Quantization features¶
AIMET toolkit offers following quantization features.
1. Quantization simulation¶
Quantization simulation (QuantSim) simulates quantized behavior using floating-point hardware. QuantSim efficiently enables various quantization options and helps you estimate the off-target quantized accuracy metric using quantization simulation (sequence of quantize and dequantize operations, known as QDQ) without requiring actual quantized hardware.
A quantization simulation workflow is illustrated here:
2. Post-training quantization¶
Post-training quantization (PTQ) techniques make a model more quantization-friendly without requiring model retraining or fine-tuning. PTQ is recommended as a go-to tool in a quantization workflow because:
PTQ does not require the training pipeline
PTQ is efficient and easy to use
The PTQ workflow is illustrated here:
3. Quantization-aware training¶
Quatization-aware training (QAT) enables you to fine-tune a model with quantization operations (QDQ) inserted in the model graph. In effect, it makes the model parameters robust to quantization noise.
Compared to PTQ:
QAT requires a training pipeline and dataset,
QAT takes longer because it needs some fine-tuning,
QAT requires hyper parameters search
but it can provide better accuracy, especially at lower bit-widths.

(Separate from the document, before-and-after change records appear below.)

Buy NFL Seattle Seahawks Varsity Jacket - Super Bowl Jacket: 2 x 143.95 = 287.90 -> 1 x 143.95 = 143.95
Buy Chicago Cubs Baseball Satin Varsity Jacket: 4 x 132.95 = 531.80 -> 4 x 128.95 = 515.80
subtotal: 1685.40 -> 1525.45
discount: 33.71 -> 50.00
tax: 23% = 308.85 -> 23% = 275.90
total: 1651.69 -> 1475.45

A typical QAT workflow is illustrated here:
Supported precisions for on-target inference¶
Before applying quantization techniques, you need to identify the supported precisions to run inference on desired target runtimes. For weights` and activations, supported precisions can be FP32, FP16, INT16, INT8 and INT4.
Some of the recent runtimes also support heterogeneous bit-width or mixed-precision, enabling sensitive operations to run at a higher precision within your model.

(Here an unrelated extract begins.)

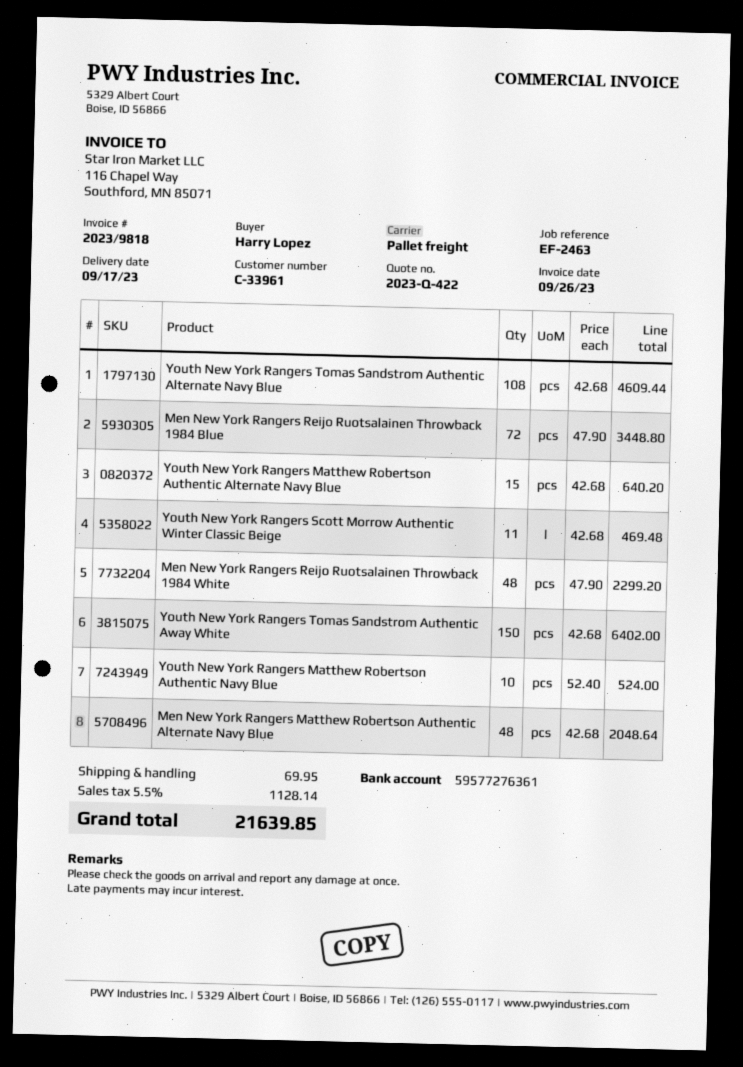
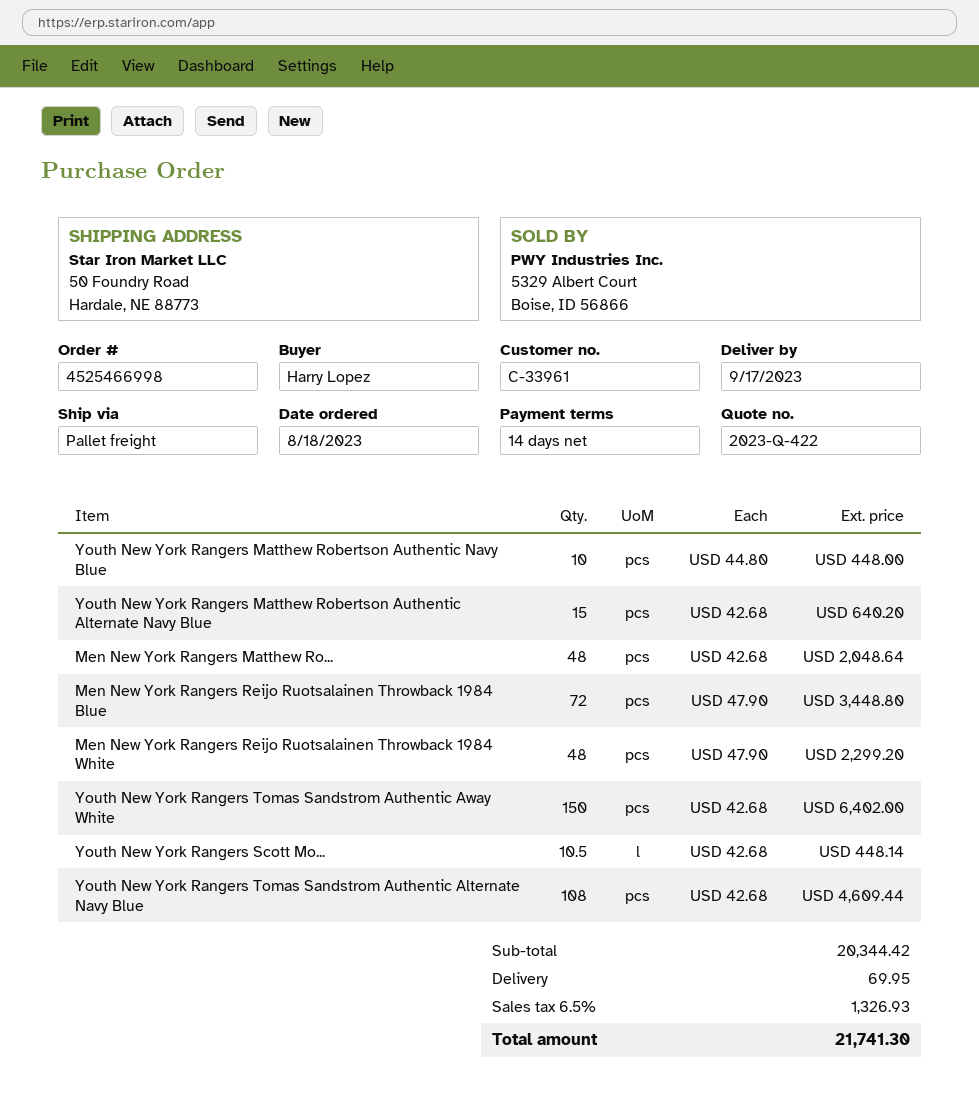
Youth New York Rangers Scott Morrow Authentic Winter Classic Beige: 11 x 42.68 = 469.48 -> 10.5 x 42.68 = 448.14
Youth New York Rangers Matthew Robertson Authentic Navy Blue: 10 x 52.40 = 524.00 -> 10 x 44.80 = 448.00
tax: 5.5% = 1128.14 -> 6.5% = 1326.93
total: 21639.85 -> 21741.30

Supported precisions to run inference on target runtimes like Qualcomm® AI Engine Direct are:
Precision format |
Weights |
Activations |
---|---|---|
Floating-point (No quantization) |
FP16 |
FP16 |
Integer (quantized W8A16) |
INT8 |
INT16 |
Integer (quantized W8A8) |
INT8 |
INT8 |
Integer (quantized W4A8) |
INT4 |
INT8 |
Workflow¶
To decide which precision to run inference on target runtimes, you can follow the top-down approach where you begin with the highest precision (For example FP16) and transition to lower precision if necessary, which may require additional engineering effort.

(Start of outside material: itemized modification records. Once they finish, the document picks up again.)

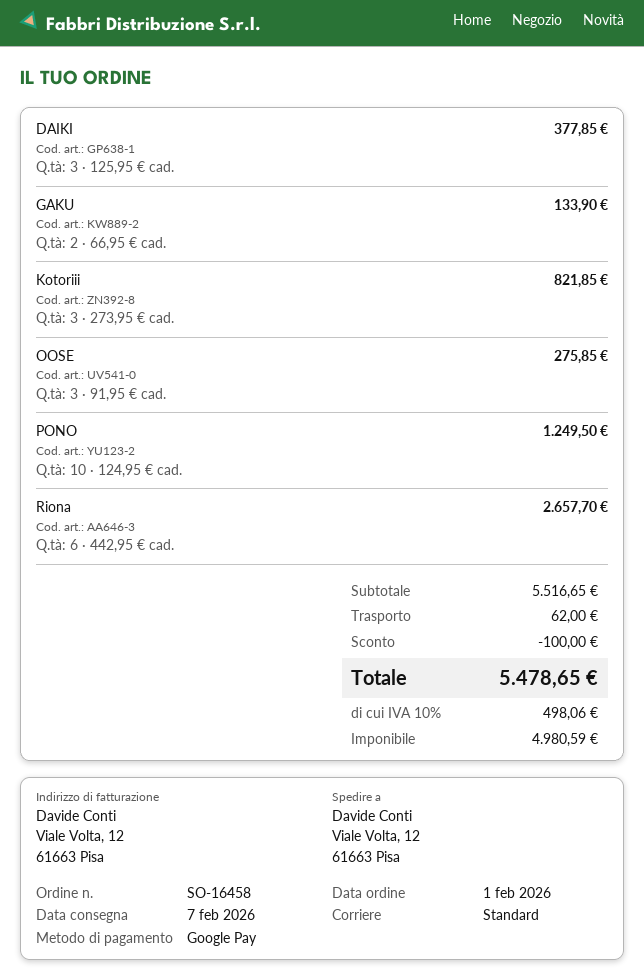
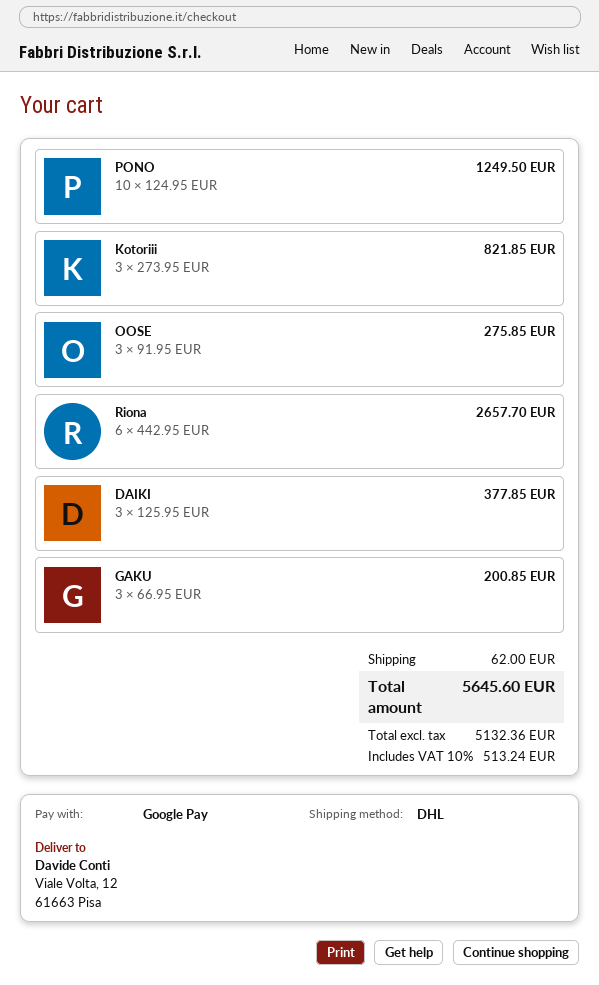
shipping method: standard -> DHL
GAKU: 2 x 66.95 = 133.90 -> 3 x 66.95 = 200.85
discount: 100.00 -> none
net: 4980.59 -> 5132.36
tax: 10% = 498.06 -> 10% = 513.24
total: 5478.65 -> 5645.60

Given that the off-target quantized accuracy using QuantSim is acceptable, following on-target metrics should be considered depending on your application.
Latency reduction and/or
Memory size reduction
If any of the above on-target metrics are not met for your use case, you should consider lowering the precision.
The figure below illustrates the recommended quantization workflow and the steps required to deploy the quantized model on the target device.
FP16 precision (No quantization)¶
Converting an FP32 model to FP16 precision without quantization is a recommended starting point. For more details on how to compile FP16 models for target runtimes, please refer to Qualcomm® AI Engine Direct documentation or Qualcomm® AI Hub documentation.
W16A16 verification¶
Before using quantized integer format, it’s important to ensure that the FP32 model and the quantized model (QuantSim object) perform similarly during the forward pass, especially when custom quantizers are included in the model.
Set the bit-width to 16 bits for both weights and activations when creating the QuantSim. Then, obtain the off-target quantized accuracy metric for the quantized model and verify if it aligns with the FP32 model. If it doesn’t, please report an issue to AIMET.
Apply PTQ or QAT at specified precision¶
If any of the metrics are not acceptable with higher precision, begin with weights at
INT8 precision and activations at INT16 precision. In this step, before creating the QuantSim,
ensure that the FP32 model adheres to model specific guidelines. For instance, in PyTorch,
QuantSim can only quantize math operations performed by torch.nn.Module
objects, while
torch.nn.functional
calls will be incorrectly ignored. Please refer to framework specific
pages to know more about such model guidelines.
If the off-target quantized accuracy metric is not meeting expectations, you can use PTQ or QAT techniques to improve the quantized accuracy for the desired precision. The decision between PTQ and QAT should be based on the quantized accuracy and runtime needs.
Once the off-target quantized accuracy metric is satisfactory, proceed to evaluate the on-target metrics at this precision. If the on-target metrics still do not meet the your requirements, consider further reducing the precision (for example W8A8, W4A8) and repeat the current step.
Deploy¶
Once the quantized accuracy and runtime requirements are achieved at the desired precision, the optimized model is ready for deployment on the target runtimes.